[Opening Extracted information section]

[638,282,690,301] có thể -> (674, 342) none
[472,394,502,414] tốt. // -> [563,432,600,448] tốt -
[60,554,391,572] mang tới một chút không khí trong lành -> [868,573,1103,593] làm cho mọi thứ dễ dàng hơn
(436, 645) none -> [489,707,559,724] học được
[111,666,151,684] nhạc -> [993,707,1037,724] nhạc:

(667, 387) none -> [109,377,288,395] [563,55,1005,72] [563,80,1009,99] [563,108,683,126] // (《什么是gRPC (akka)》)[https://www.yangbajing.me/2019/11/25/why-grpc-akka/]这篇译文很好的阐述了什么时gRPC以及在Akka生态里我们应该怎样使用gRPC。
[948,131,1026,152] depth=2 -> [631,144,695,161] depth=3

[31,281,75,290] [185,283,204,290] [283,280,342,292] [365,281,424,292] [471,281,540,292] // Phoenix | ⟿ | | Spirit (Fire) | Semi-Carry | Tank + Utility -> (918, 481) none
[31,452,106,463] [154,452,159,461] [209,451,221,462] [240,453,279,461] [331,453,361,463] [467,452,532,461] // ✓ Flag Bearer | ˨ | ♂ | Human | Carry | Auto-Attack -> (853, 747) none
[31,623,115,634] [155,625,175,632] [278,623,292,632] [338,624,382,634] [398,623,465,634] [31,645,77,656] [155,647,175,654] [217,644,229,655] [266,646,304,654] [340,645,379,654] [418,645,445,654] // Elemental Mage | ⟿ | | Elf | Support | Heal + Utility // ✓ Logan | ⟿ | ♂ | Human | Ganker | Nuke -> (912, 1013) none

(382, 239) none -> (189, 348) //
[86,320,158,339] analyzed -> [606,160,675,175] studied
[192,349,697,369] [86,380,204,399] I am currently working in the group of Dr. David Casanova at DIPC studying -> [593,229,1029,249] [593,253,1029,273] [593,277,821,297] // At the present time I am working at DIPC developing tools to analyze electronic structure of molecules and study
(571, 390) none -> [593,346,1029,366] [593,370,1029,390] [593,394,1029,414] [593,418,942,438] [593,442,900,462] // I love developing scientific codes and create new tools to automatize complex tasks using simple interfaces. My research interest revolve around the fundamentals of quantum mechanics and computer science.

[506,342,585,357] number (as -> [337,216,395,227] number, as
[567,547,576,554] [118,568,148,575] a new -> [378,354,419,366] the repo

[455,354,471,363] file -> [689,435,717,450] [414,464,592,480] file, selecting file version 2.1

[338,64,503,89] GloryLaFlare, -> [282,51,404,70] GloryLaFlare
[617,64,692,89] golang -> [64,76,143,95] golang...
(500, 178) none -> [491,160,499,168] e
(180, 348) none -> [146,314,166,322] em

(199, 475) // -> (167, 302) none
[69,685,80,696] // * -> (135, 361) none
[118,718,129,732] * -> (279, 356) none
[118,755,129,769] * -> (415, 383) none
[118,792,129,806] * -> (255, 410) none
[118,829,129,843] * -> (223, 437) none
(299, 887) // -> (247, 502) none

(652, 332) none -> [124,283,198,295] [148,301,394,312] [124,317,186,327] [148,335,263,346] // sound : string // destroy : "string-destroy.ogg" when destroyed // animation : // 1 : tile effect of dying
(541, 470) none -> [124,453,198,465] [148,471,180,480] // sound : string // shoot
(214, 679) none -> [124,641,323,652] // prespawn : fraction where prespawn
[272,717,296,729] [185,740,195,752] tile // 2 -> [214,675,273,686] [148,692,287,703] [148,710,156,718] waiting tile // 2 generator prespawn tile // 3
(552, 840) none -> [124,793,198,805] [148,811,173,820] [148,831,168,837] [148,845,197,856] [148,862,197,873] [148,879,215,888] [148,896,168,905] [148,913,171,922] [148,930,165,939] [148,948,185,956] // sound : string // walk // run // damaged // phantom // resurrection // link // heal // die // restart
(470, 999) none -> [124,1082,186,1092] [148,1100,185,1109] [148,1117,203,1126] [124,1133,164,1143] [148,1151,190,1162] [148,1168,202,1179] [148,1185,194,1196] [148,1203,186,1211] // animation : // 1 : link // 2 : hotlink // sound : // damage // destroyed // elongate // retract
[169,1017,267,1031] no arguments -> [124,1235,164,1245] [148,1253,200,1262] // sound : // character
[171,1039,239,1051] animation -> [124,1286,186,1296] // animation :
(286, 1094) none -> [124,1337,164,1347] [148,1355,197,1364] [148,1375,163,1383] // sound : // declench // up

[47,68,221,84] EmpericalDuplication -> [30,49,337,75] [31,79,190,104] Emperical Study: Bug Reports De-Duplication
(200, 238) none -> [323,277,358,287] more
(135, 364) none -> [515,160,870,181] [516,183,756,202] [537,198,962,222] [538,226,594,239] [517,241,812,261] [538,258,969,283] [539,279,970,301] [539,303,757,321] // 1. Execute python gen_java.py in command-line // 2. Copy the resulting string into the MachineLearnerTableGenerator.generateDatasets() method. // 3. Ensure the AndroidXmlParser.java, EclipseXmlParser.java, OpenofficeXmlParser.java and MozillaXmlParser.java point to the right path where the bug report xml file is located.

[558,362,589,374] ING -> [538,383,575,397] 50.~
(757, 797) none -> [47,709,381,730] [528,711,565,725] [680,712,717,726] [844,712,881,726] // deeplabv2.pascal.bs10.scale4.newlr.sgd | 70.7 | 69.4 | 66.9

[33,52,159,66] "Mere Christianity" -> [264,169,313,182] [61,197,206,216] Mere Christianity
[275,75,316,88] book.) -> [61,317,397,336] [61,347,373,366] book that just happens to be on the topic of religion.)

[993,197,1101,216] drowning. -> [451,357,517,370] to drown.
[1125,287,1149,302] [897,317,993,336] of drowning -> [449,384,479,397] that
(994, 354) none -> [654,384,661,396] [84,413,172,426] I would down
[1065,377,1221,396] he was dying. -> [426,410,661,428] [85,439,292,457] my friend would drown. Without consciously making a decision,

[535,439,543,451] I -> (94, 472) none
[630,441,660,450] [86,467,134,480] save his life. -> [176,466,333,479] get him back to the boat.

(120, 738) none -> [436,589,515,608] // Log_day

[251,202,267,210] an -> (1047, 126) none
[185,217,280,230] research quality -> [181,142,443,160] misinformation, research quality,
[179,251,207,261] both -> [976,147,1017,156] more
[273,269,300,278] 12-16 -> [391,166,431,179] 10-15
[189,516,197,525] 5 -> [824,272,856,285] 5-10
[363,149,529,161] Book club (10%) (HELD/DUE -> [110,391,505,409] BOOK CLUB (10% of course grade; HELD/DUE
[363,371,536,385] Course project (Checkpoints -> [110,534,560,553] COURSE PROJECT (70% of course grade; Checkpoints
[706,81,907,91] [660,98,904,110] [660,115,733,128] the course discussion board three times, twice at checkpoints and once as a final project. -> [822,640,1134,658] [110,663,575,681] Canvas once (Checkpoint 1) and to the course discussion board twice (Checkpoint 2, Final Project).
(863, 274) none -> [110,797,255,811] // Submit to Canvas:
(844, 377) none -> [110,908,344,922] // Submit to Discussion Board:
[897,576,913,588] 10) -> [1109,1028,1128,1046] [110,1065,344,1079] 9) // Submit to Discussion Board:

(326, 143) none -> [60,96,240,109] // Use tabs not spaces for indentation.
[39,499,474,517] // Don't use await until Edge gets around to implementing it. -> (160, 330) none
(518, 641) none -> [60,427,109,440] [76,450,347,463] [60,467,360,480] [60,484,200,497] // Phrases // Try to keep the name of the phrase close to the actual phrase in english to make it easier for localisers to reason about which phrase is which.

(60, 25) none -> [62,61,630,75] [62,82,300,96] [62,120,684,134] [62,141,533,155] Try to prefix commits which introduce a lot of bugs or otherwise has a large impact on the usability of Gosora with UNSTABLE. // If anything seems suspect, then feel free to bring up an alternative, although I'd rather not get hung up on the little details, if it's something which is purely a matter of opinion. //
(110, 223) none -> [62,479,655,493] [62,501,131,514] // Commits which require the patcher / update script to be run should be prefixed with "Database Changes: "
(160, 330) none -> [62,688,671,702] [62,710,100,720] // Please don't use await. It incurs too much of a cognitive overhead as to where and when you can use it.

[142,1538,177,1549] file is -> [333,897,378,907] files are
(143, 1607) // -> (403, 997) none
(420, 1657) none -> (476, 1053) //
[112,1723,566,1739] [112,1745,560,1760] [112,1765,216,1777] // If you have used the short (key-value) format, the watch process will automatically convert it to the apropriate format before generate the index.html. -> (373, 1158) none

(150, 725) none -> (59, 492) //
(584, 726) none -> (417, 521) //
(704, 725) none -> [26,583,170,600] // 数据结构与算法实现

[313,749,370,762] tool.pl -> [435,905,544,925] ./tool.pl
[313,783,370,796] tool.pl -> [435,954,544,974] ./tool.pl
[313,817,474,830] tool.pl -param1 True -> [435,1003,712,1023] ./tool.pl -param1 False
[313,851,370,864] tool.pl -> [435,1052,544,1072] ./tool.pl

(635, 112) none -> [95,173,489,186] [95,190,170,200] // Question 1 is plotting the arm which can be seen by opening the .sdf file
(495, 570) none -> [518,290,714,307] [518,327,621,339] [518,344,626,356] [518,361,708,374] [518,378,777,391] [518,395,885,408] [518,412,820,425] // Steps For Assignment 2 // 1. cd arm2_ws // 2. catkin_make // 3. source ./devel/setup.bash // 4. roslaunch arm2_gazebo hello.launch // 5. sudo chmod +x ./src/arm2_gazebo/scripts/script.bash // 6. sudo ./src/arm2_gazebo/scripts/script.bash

[Closing Extracted information section]

## Assigned task
Up to and including the line with "[31,281,75,290] [185,283,204,290] [283,280,342,292]", please return the records exactly, beginning from their first line.

## Exercise output
[638,282,690,301] có thể -> (674, 342) none
[472,394,502,414] tốt. // -> [563,432,600,448] tốt -
[60,554,391,572] mang tới một chút không khí trong lành -> [868,573,1103,593] làm cho mọi thứ dễ dàng hơn
(436, 645) none -> [489,707,559,724] học được
[111,666,151,684] nhạc -> [993,707,1037,724] nhạc:

(667, 387) none -> [109,377,288,395] [563,55,1005,72] [563,80,1009,99] [563,108,683,126] // (《什么是gRPC (akka)》)[https://www.yangbajing.me/2019/11/25/why-grpc-akka/]这篇译文很好的阐述了什么时gRPC以及在Akka生态里我们应该怎样使用gRPC。
[948,131,1026,152] depth=2 -> [631,144,695,161] depth=3

[31,281,75,290] [185,283,204,290] [283,280,342,292] [365,281,424,292] [471,281,540,292] // Phoenix | ⟿ | | Spirit (Fire) | Semi-Carry | Tank + Utility -> (918, 481) none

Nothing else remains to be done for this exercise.